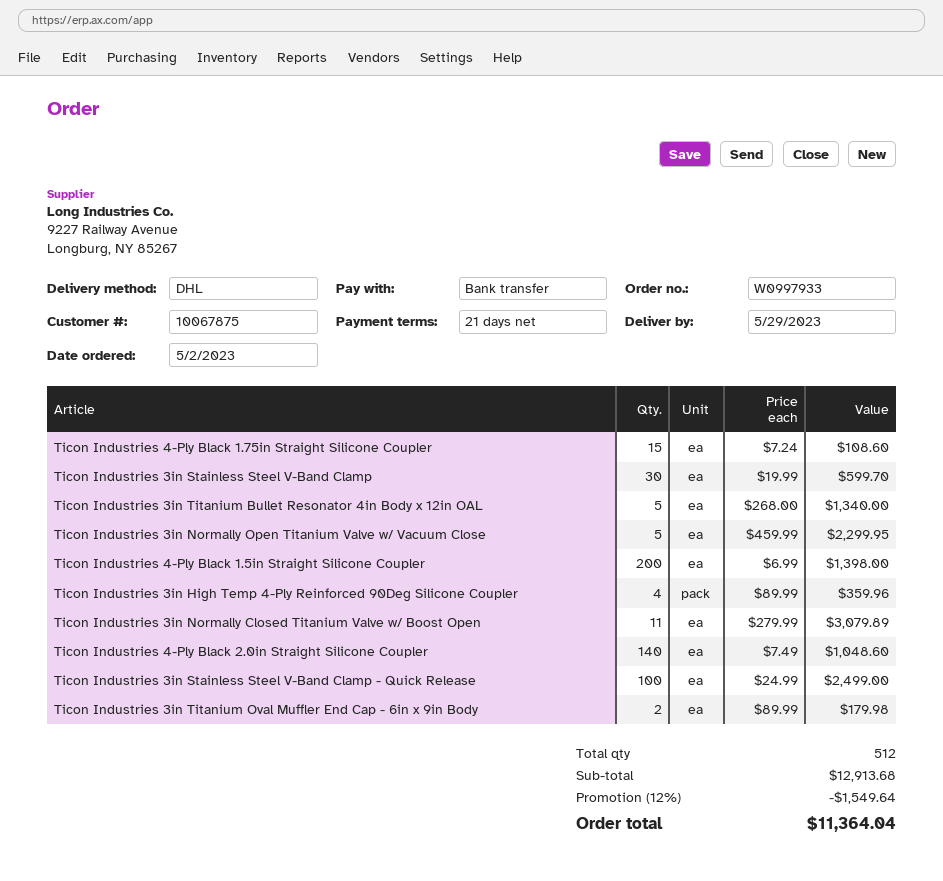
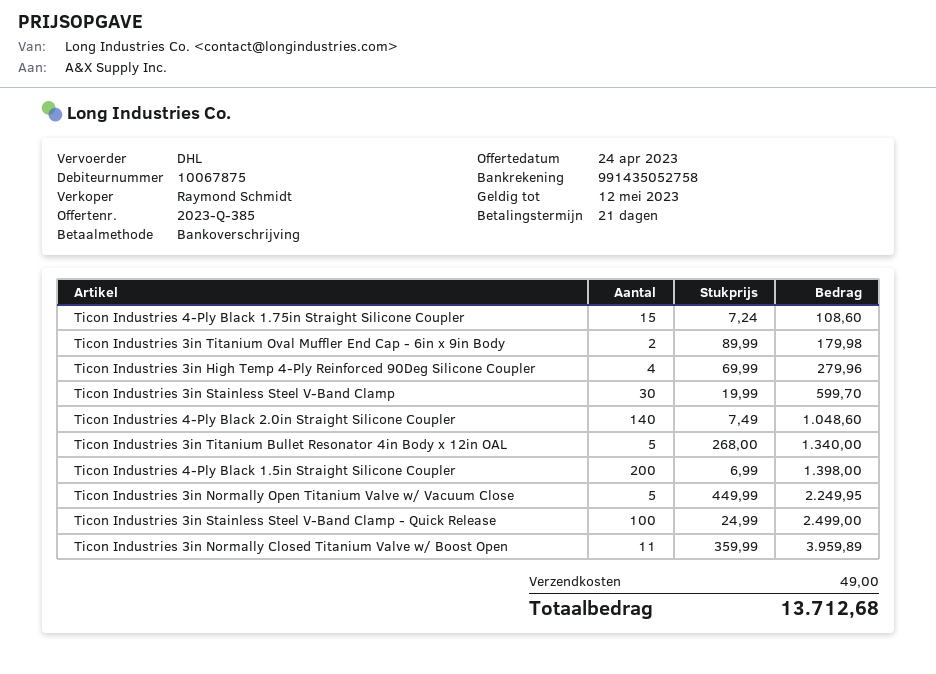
Ticon Industries 3in Normally Open Titanium Valve w/ Vacuum Close: 5 x 459.99 = 2299.95 -> 5 x 449.99 = 2249.95
Ticon Industries 3in High Temp 4-Ply Reinforced 90Deg Silicone Coupler: 4 x 89.99 = 359.96 -> 4 x 69.99 = 279.96
Ticon Industries 3in Normally Closed Titanium Valve w/ Boost Open: 11 x 279.99 = 3079.89 -> 11 x 359.99 = 3959.89
discount: 12% = 1549.64 -> none
shipping: none -> 49.00
total: 11364.04 -> 13712.68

• [WHAT THE TASK ASKS]
Quote every line from the line containing "Ticon Industries 3in High" through the closing line of the listing, including both.

• [EXERCISE OUTPUT]
Ticon Industries 3in High Temp 4-Ply Reinforced 90Deg Silicone Coupler: 4 x 89.99 = 359.96 -> 4 x 69.99 = 279.96
Ticon Industries 3in Normally Closed Titanium Valve w/ Boost Open: 11 x 279.99 = 3079.89 -> 11 x 359.99 = 3959.89
discount: 12% = 1549.64 -> none
shipping: none -> 49.00
total: 11364.04 -> 13712.68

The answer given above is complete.